According to Neely, definitely not.
“Americans are smart. They know a money grab when they see it,” she said. “The public doesn’t buy that a tax is going to solve a problem as complex as obesity. Taxes like these are highly regressive, hurting the most those who can least afford it. It’s time for lawmakers to bury this ill-conceived tax once and for all.”
Obesity taxes could help encourage better habits — even if through financial coercion — according to Victoria Pearson, deputy director of the Niagara County Health Department. In a March interview with Greater Niagara Newspapers, she said that letting problems arise, and then paying to treat them, might not be the most efficient way to combat obesity.

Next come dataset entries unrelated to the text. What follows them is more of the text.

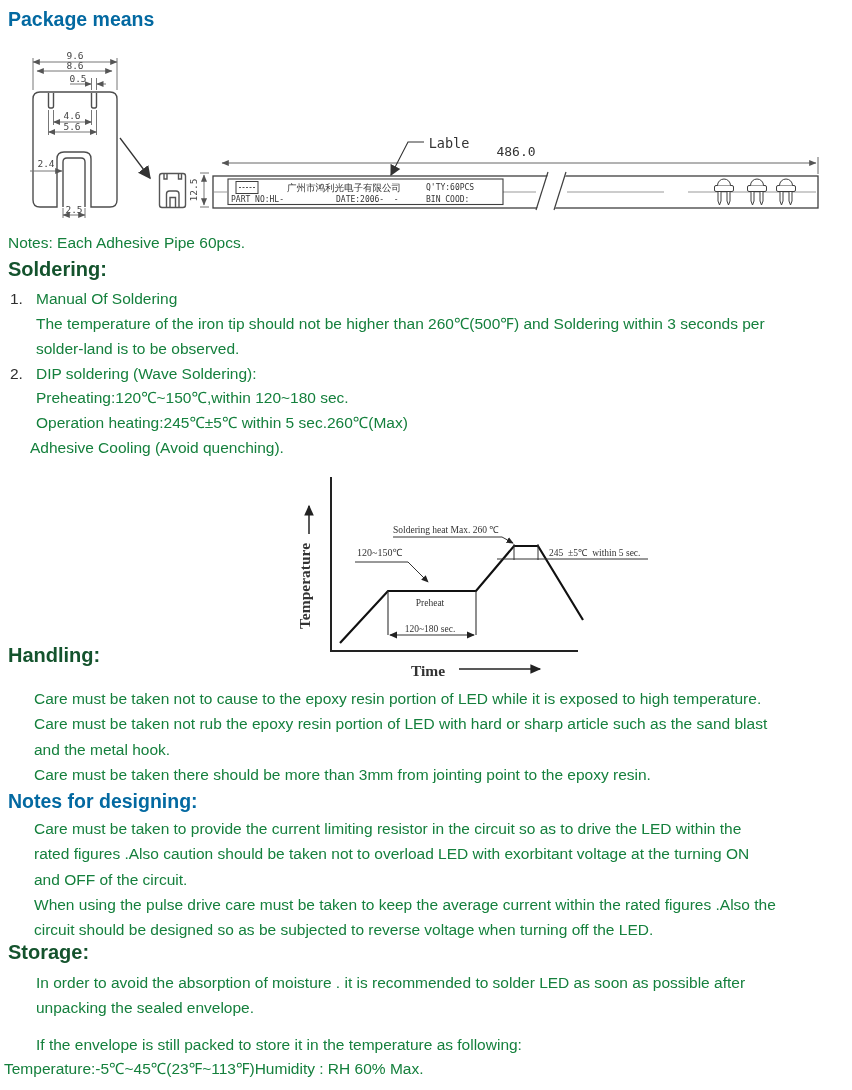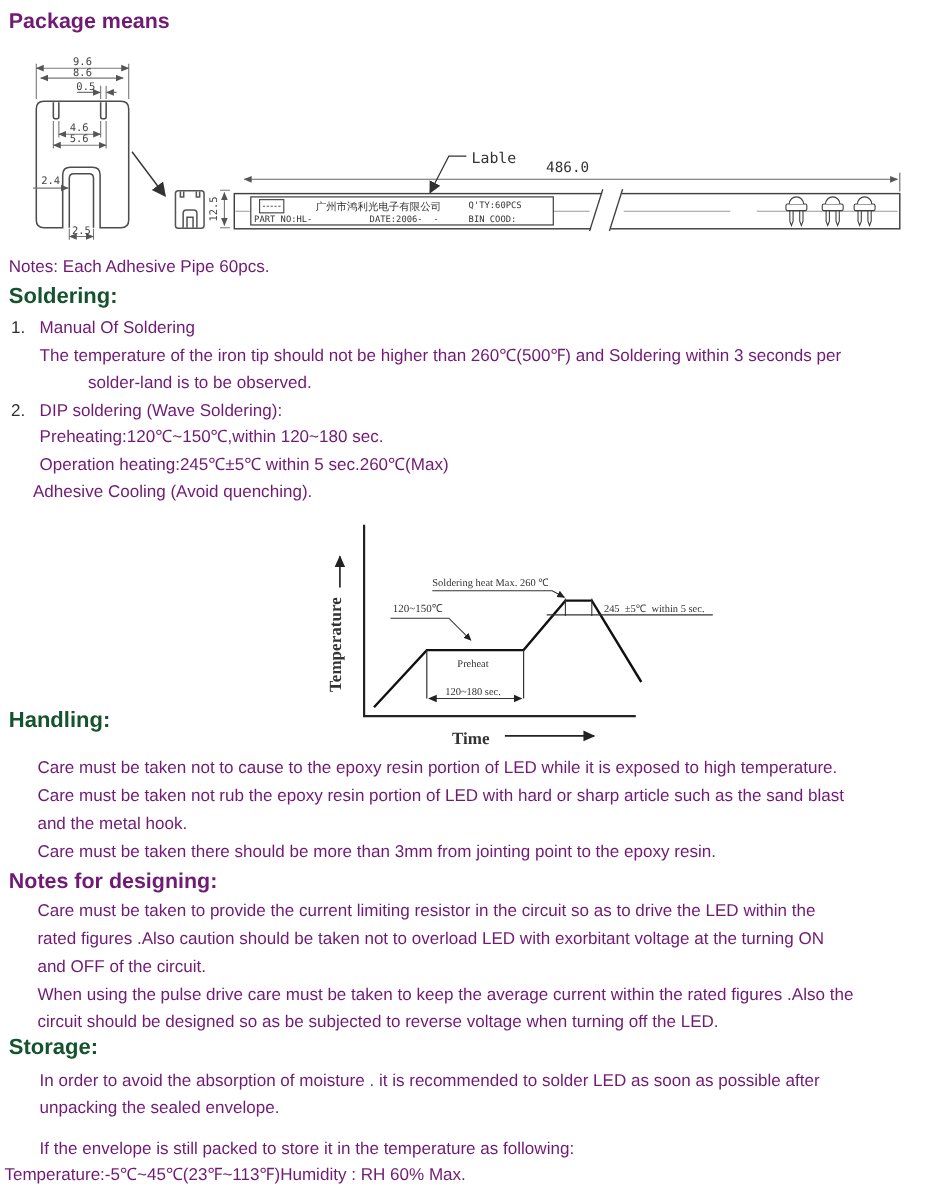--- a/index.html
+++ b/index.html
@@ -1,21 +1,21 @@
 <!DOCTYPE html>
 <html><head>
 <meta charset="utf-8">
 <style>
   html,body{margin:0;padding:0;}
   body{width:852px;height:1090px;background:#ffffff;position:relative;overflow:hidden;
        font-family:"Liberation Sans",sans-serif;color:#2b2b2b;}
   .abs{position:absolute;}
-  .h1{font-size:19.5px;font-weight:bold;color:#701a75;white-space:nowrap;}
+  .h1{font-size:19.5px;font-weight:bold;color:#0369a1;white-space:nowrap;}
   .h2{font-size:20px;font-weight:bold;color:#14532d;white-space:nowrap;}
-  .t{font-size:15.5px;line-height:25.5px;white-space:nowrap;color:#701a75;}
+  .t{font-size:15.5px;line-height:25.5px;white-space:nowrap;color:#15803d;}
   .num{font-size:15.5px;line-height:25.5px;color:#2e2e2e;}
   svg text{fill:#333;}
   .dimtxt{font-family:"DejaVu Sans Mono",monospace;font-size:9.5px;fill:#444;}
   .cadtxt{font-family:"DejaVu Sans Mono",monospace;fill:#333;}
   .serif{font-family:"Liberation Serif",serif;}
 </style>
 </head>
 <body>
 
 <div class="abs h1" style="left:8px;top:8px;">Package means</div>
@@ -139,21 +139,21 @@
     <text class="cadtxt" x="449" y="148" text-anchor="middle" font-size="13.5">Lable</text>
   </g>
 </svg>
 
 <div class="abs t" style="left:8px;top:230px;">Notes: Each Adhesive Pipe 60pcs.</div>
 
 <div class="abs h2" style="left:8px;top:258px;">Soldering:</div>
 <div class="abs num" style="left:10px;top:286px;">1.</div>
 <div class="abs t" style="left:36px;top:286px;">Manual Of Soldering</div>
 <div class="abs t" style="left:36px;top:311px;">The temperature of the iron tip should not be higher than 260℃(500℉) and Soldering within 3 seconds per</div>
-<div class="abs t" style="left:36px;top:336px;margin-left:44px;">solder-land is to be observed.</div>
+<div class="abs t" style="left:36px;top:336px;">solder-land is to be observed.</div>
 <div class="abs num" style="left:10px;top:361px;">2.</div>
 <div class="abs t" style="left:36px;top:361px;">DIP soldering (Wave Soldering):</div>
 <div class="abs t" style="left:36px;top:385px;">Preheating:120℃~150℃,within 120~180 sec.</div>
 <div class="abs t" style="left:36px;top:410px;">Operation heating:245℃±5℃ within 5 sec.260℃(Max)</div>
 <div class="abs t" style="left:30px;top:435px;">Adhesive Cooling (Avoid quenching).</div>
 
 <svg class="abs" style="left:290px;top:465px;" width="380" height="215" viewBox="290 465 380 215">
   <defs>
     <marker id="cah" viewBox="0 0 10 10" refX="8" refY="5" markerWidth="8" markerHeight="8" orient="auto-start-reverse">
       <path d="M0,1 L9,5 L0,9 z" fill="#222"></path>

“Health care is very expensive and ... people are too dependent on a health system that’s focused on acute care (medication, surgery, responding to problems),” Pearson told reporter Joyce Miles. “What about prevention? Diet? Exercise? Behavior is 30 to 40 percent” of a person’s health status.
Wherever the debate goes in the future, obesity taxes are inevitable at some point, according to Philip Gorham, a beverage analyst at Morningstar.
“It’s worth the fight (to the beverage industry) to keep consumers on the high-margin products for as much time as they can,” said Gorham, who told Reuters that a pop tax will probably return to the national agenda “sooner rather than later” since “the need to close those budget gaps is immediate.”